# Ba' Shabti, Armorcast Warhound Titan of Tzeentch



## Deneris (Jul 23, 2008)

Recently, I got my hands on an old Armorcast Warhound Titan. I assembled it, and here are the almost-finished pics. The "shoulder pads" are Forge World Thousand Sons rhino doors. The chain was picked up at the local dollar store for a buck. The arm-mounted chains also serve to keep the arm pins easily accessible so that the arms can be removed during the course of battle (Which happens shockingly often... Darn eldar Phantom tank...). Image 2 has a "typical" Thousand Son for scale. On a related note I have all four arm variants, and the pins allow the arms to be switched around as needed. Pictured are the Plasma Blastgun and the Turbo-laser Destroyer. The loincloth/banner is made from a piece of newsprint paper.


----------



## chaplin_magnus (Oct 1, 2007)

thats cool i allways loved those old armorcast warhounds.


----------



## Djinn24 (Jan 12, 2008)

Preeeety William. Its looking nice as hell. Good job on it.


----------



## humakt (Jan 2, 2008)

Nice paintjob there Deneris. I havnt seen one of these for a while, and thats an interesting use of the FW doors.


----------



## The Wraithlord (Jan 1, 2007)

Woot, Tzeentch Titan for the win!!!


----------



## HorusReborn (Nov 19, 2008)

awesome work deneris! Glad to see you around again too, seems like you've been quiet!

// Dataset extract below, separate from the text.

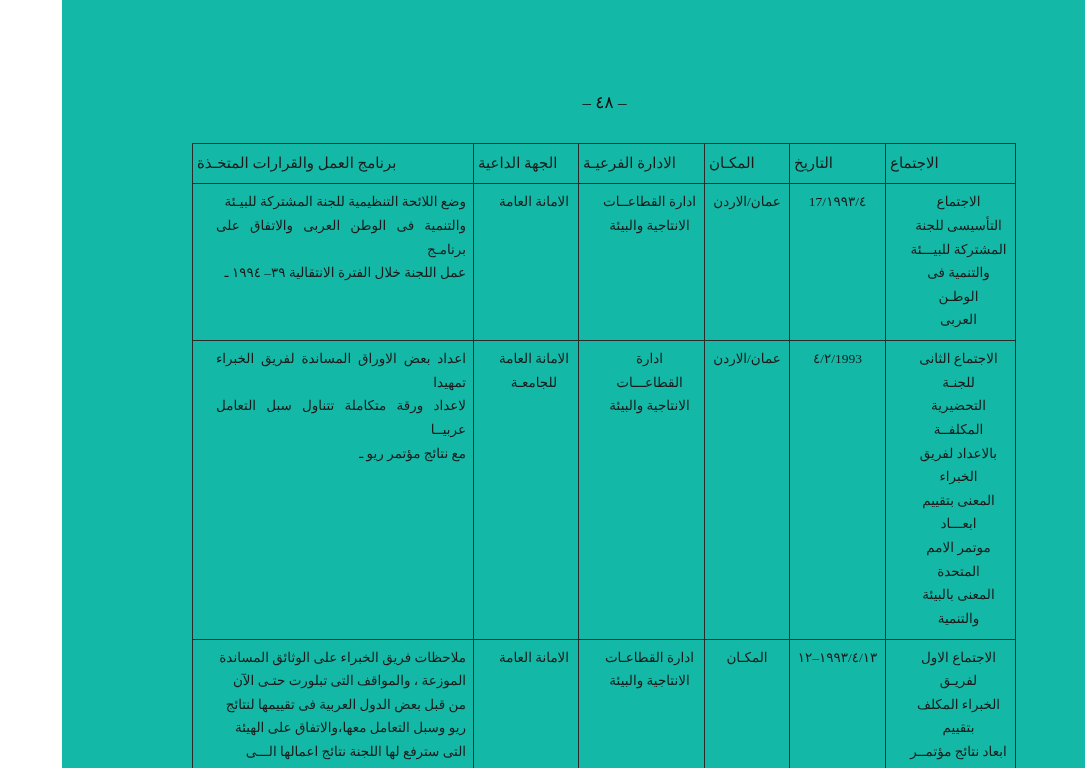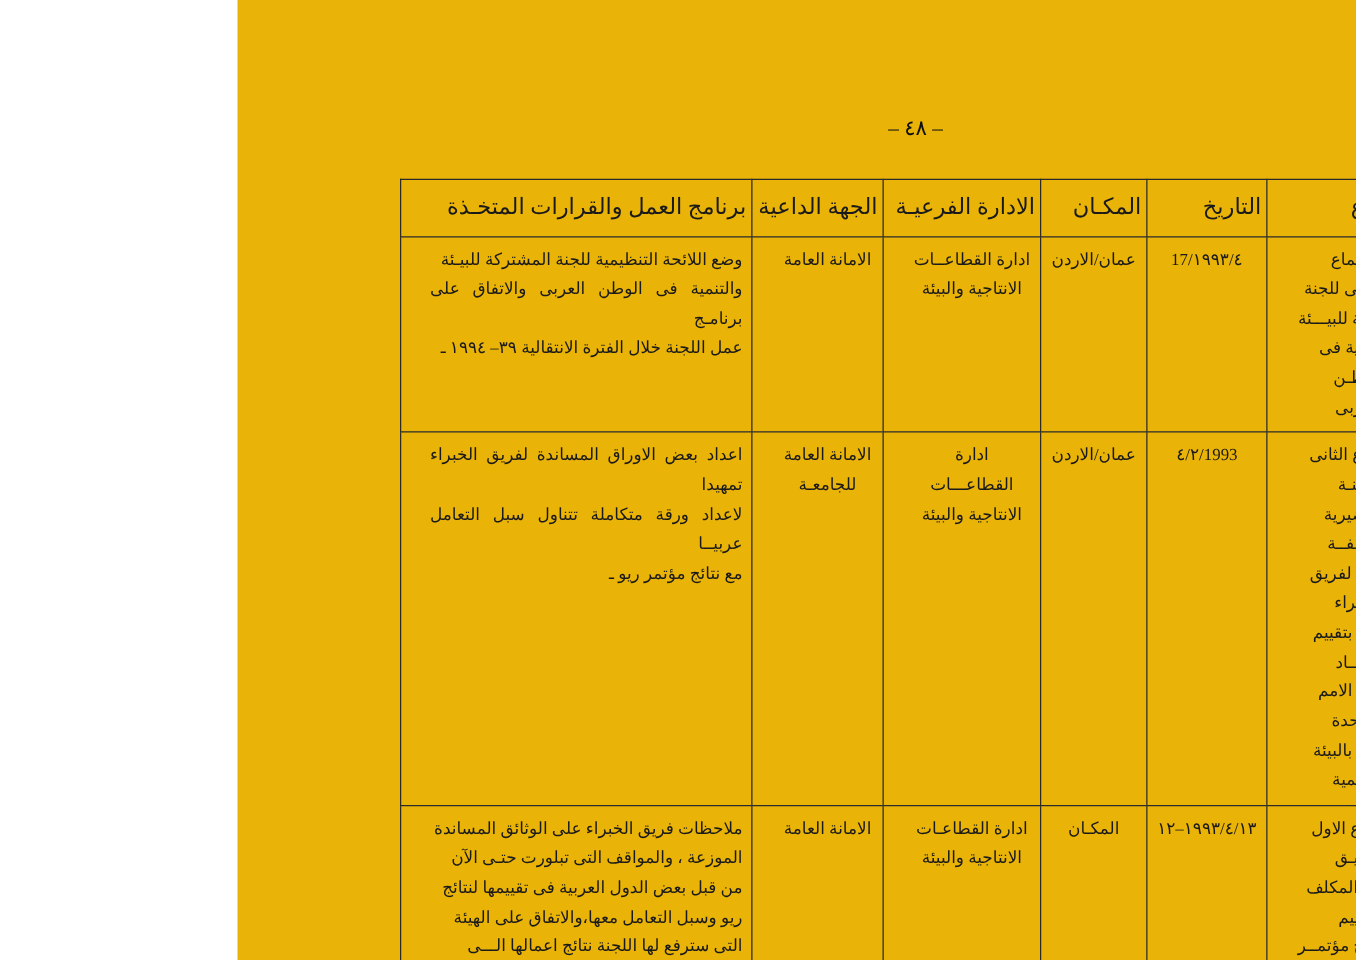"– ٤٨ –" .page { background: #eab308 -> #14b8a6; width: 895px -> 1023px }
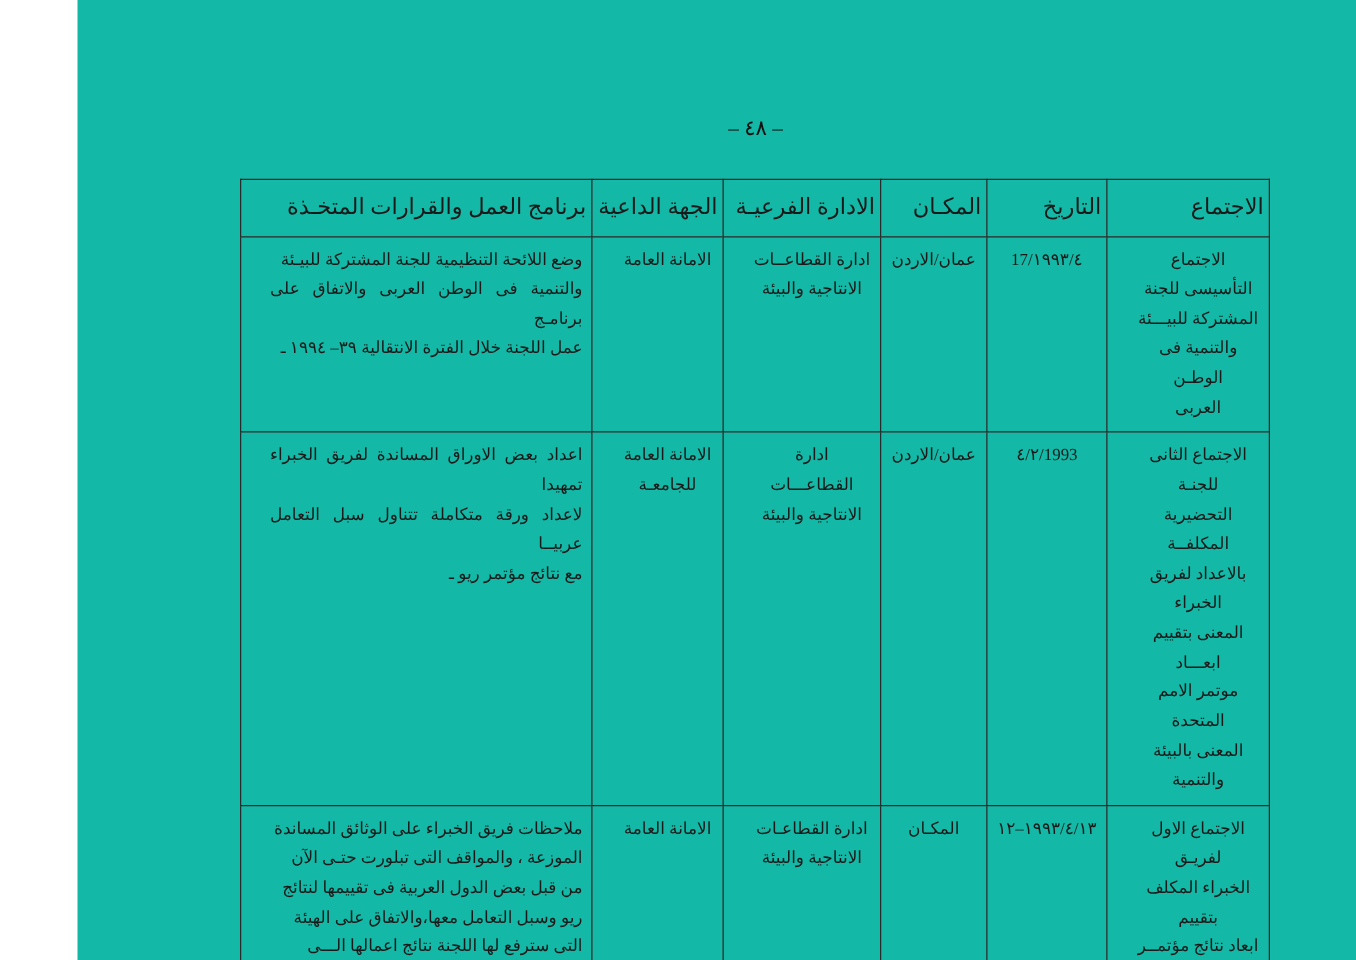"برنامج العمل والقرارات المتخـذة" table.doc-table thead th { font-size: 18px -> 15px; text-align: right -> left }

Love the paint work on this bad boy, not a fan of the model, but your addons definately help me enjoy the sculpt even more, as does that beautiful paint job! Nice and smooth, did you airbrush it?


----------



## Djinn24 (Jan 12, 2008)

He has been sidetracked with a *gasp* video game


----------



## Deneris (Jul 23, 2008)

Shush Sarge :wink:

And no, I didn't airbrush it. I simply did a drybrush then fill with the basic color of the area- I don't have Djinn's mad skills with the airbrush (Granted, it also didn't take me as long to paint the titan as it did a certain Eldar player to paint his Cobra :wink.


----------



## Djinn24 (Jan 12, 2008)

Lol so it took me a couple days to paint the cobra. It does look sweet.


----------



## HorusReborn (Nov 19, 2008)

HAHAH soo true Deneris well then you get even more respect man, wish I could give ya more rep though LOL A video game? Jesus man...


----------



## cheesy (Feb 4, 2008)

very nice, that fits the part well, were did u find an old titan?


----------



## Damned Fist (Nov 2, 2007)

I really like the way that it turned out. Good Jobk: But I also must give you credit for your game table. It looks very good to me. I like the versatility you have with it. Well done:victory:


----------